Solution. The figure below shows that FT and d are not parallel. It’s only the component of the force acting along the direction of motion, FT cos θ, that does work.
W = (FT cos θ)d = (69 N · cos 30°)(10 m) = 600 J
Example 4.3 In the previous example, assume that the coefficient of kinetic friction between the crate and the floor is 0.4.
(a) How much work is done by the normal force?
(b) How much work is done by the friction force?
(a) Clearly, the normal force is not parallel to the motion, so we use the general definition of work. Since the angle between FN and d is 90° (by definition of normal) and cos 90° = 0, the normal force does zero work.
(b) The friction force, Ff, is also not parallel to the motion; it’s antiparallel. That is, the angle between Ff and d is 180°. Since cos 180° = –1, and since the strength of the normal force is FN = Fw = mg = (15 kg)(10 m/s2) = 150 N, the work done by the friction force is:
W = –Ffd = –µkFNd = –(0.4)(150 N)(10 m) = –600 J
Note that FT cosθ = 60 N
Therefore, Fnet = 0, as we expect.
The two previous examples show that work, which is a scalar quantity, may be positive, negative, or zero. If the angle between F and d(θ) is less than 90°, then the work is positive (because cos θ is positive in this case); if θ = 90°, the work is zero (because cos 90° = 0); and if θ > 90°, then the work is negative (because cos θ is negative). Intuitively, if a force helps the motion, the work done by the force is positive, but if the force opposes the motion, then the work done by the force is negative.
Example 4.4 A box slides down an inclined plane (incline angle = 37°). The mass of the block, m, is 35 kg, the coefficient of kinetic friction between the box and the ramp, µk, is 0.3, and the length of the ramp, d, is 8 m.
(a) How much work is done by gravity?
(b) How much work is done by the normal force?
(c) How much work is done by friction?
(d) What is the total work done?
(a) Recall that the force that’s directly responsible for pulling the box down the plane is the component of the gravitational force that’s parallel to the ramp: Fw sin θ = mg sin θ (where θ is the incline angle). This component is parallel to the motion, so the work done by gravity is
Wby gravity = (mg sin θ)d = (35 kg)(10 N/kg)(sin 37°)(8 m) = 1690 J
Note that the work done by gravity is positive, as we would expect it to be, since gravity is helping the motion. Also, be careful with the angle θ. The general definition of work reads W = (F cos θ)d, where θ is the angle between F and d. However, the angle between Fw and d is not37° here, so the work done by gravity is not (mg cos 37°)d. The angle θ used in the calculation above is the incline angle.

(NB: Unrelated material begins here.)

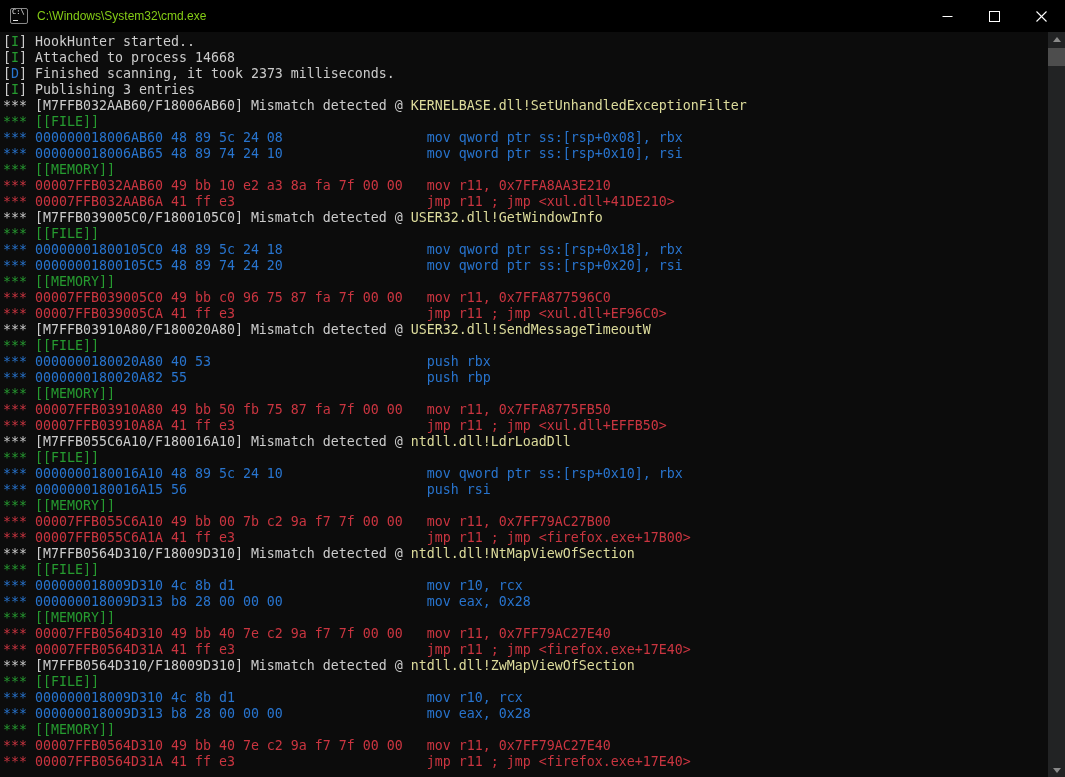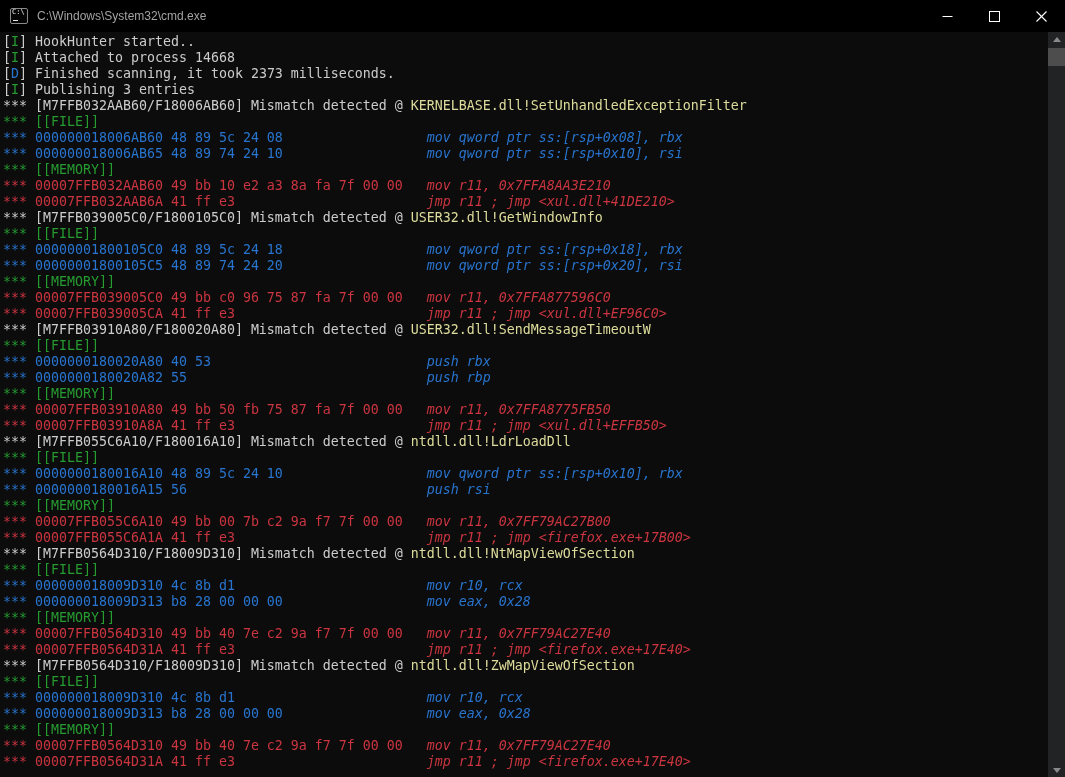"C:\Windows\System32\cmd.exe" span.wtitle { color: #a3a3a3 -> #84cc16 }
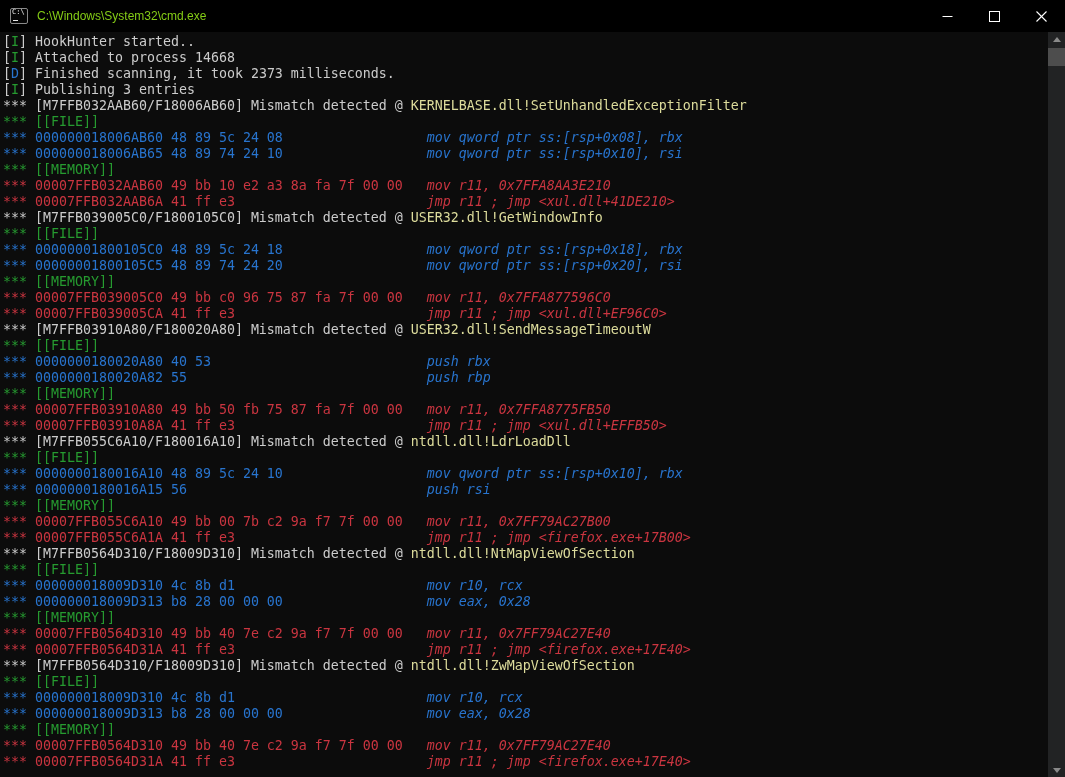"mov qword ptr ss:[rsp+0x08], rbx" .line .col { font-style: italic -> none }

(b) Since the normal force is perpendicular to the motion, the work done by this force is zero.
(c) The strength of the normal force is Fw cos θ (where θ is the incline angle), so the strength of the friction force is Ff = µkFN = µkFw cos θ = µkmg cos θ. Since Ff is antiparallel to d, the cosine of the angle between these vectors (180°) is –1, so the work done by friction is
Wby friction = –Ffd = –(µkmg cos θ)(d) = –(0.3)(35 kg)(10 N/kg)(cos 37°)(8 m) = –671 J
Note that the work done by friction is negative, as we expect it to be, since friction is opposing the motion.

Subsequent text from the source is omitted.